Thursday, November 8th, 2007

There should be an image here!Is your dreary office cubicle in need of some spice? If so, a new book, Eccentric Cubicle, has your much-needed remedies. Featuring zany and interesting ways to pump some fun into your workspace, Eccentric Cubicle will improve your building and creative skills, while quickly turning your cubicle into an office hot spot. Author Kaden Harris — the unconventional mind behind Eccentric Genius — takes aspiring and die-hard do-it-yourselfers through a highly entertaining gamut of workplace-oriented projects. From desktop guillotines and crossbows to mood-enhancing effects and music makers, these interesting builds combine a wide spectrum of basic shop techniques, alternative materials and designs that are guaranteed to bring some fun into any office environment.

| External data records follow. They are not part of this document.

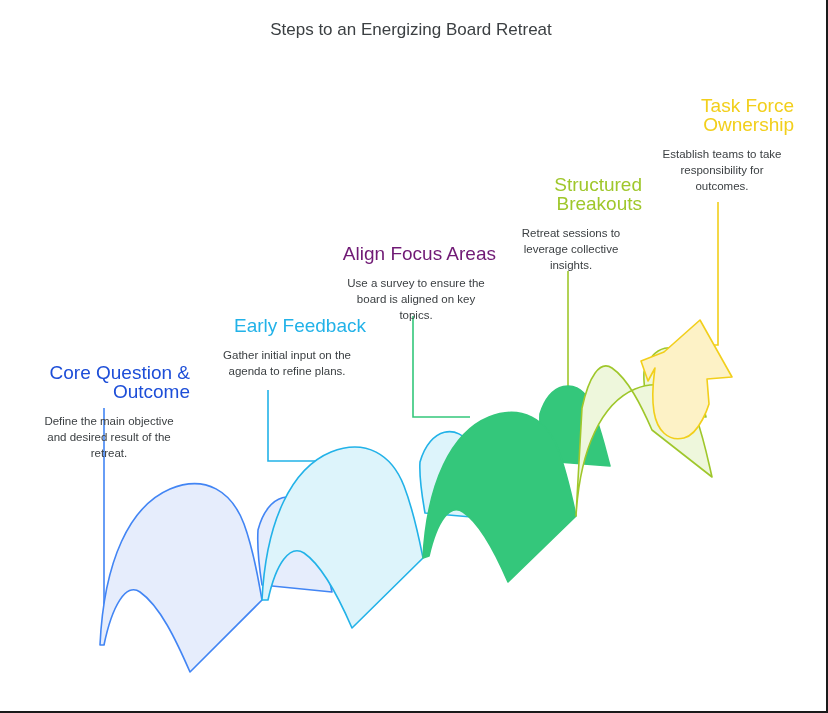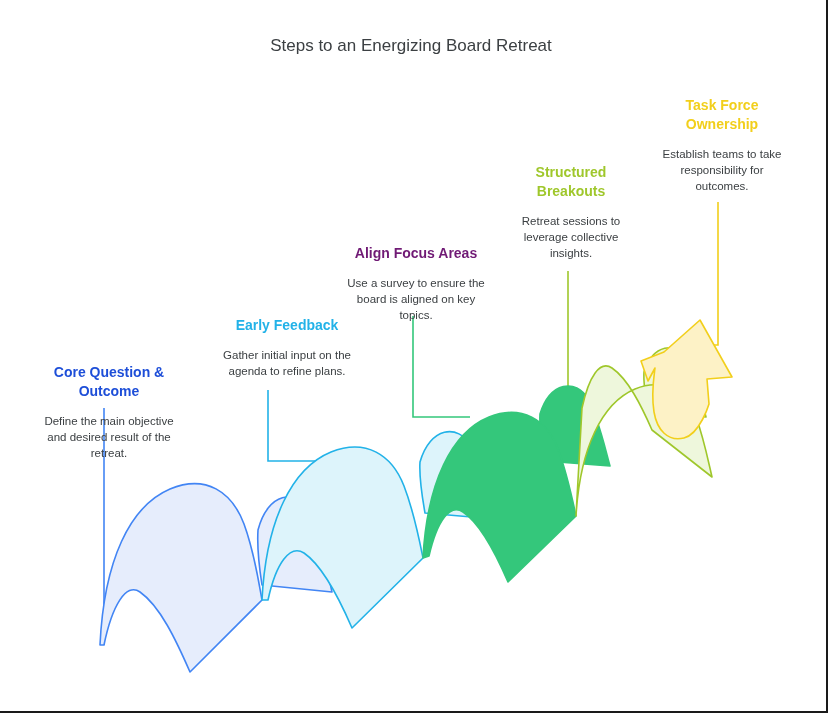--- a/index.html
+++ b/index.html
@@ -9,45 +9,46 @@
     font-family:"Liberation Sans", sans-serif;
     overflow:hidden;
     position:relative;
     box-sizing:border-box;
     border-right:2px solid #1a1a1a;
     border-bottom:2px solid #1a1a1a;
   }
   #canvas{position:absolute;inset:0;width:828px;height:713px;}
   .title{
     position:absolute;
-    left:264px; top:34px; width:294px;
+    left:264px; top:18px; width:294px;
     text-align:center;
     font-size:17px;
     line-height:24px;
     color:#3c4043;
     font-weight:400;
   }
   .step{position:absolute;text-align:center;}
   .step .head{
-    font-size:14px;
-    font-weight:bold;
+    font-size:19px;
+    font-weight:normal;
     line-height:19px;
     margin:0 0 12px 0;
+    text-align:right;
   }
   .step .desc{
     font-size:11.5px;
     line-height:16px;
     color:#3c4043;
     margin:8px;
   }
   
   #step-1{left:28px;  top:363px; width:162px;}
   #step-2{left:208px; top:316px; width:158px;}
   #step-3{left:336px; top:244px; width:160px;}
-  #step-4{left:500px; top:163px; width:142px;}
+  #step-4{left:500px; top:175px; width:142px;}
   #step-5{left:650px; top:96px;  width:144px;}
 </style>
 </head>
 <body>
 
 <svg id="canvas" viewBox="0 0 828 713" xmlns="http://www.w3.org/2000/svg">
 
   <path d="M104,408 L104,645" fill="none" stroke="#4285f4" stroke-width="1.6"></path>
 
   <path d="M268,390 L268,461 L338,461" fill="none" stroke="#22b2e8" stroke-width="1.6"></path>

Specific projects include:

  • Active Desktop: Over-engineered and cunningly executed, this postmillennial version of the classic French revolutionary guillotine is the last word in cigar accessories. Or desktop snack choppers.
  • BallistaMail: This Greco-Roman missile (good for launching spears, javelins, and the occasional boulder) scales down to an intimidatingly powerful interoffice mail delivery system. Your memos will never be ignored again!
  • Maple Mike: Because golfing is a stepping stone to boardroom success, make your own desktop simulation of the perfect golf swing in one easy-to-use/easy-to-build project.
  • Haze-o-Matic 3000: Bring the “fog of war” to your contract negotiations. Build a mechanism that’s as inherently cool as a fog machine and mystify your co-workers!
  • The Gysin Device: Harness your subconscious for enhanced creativity with this lucid dream induction device — all from the comfort of your own cubicle! Sitar not included.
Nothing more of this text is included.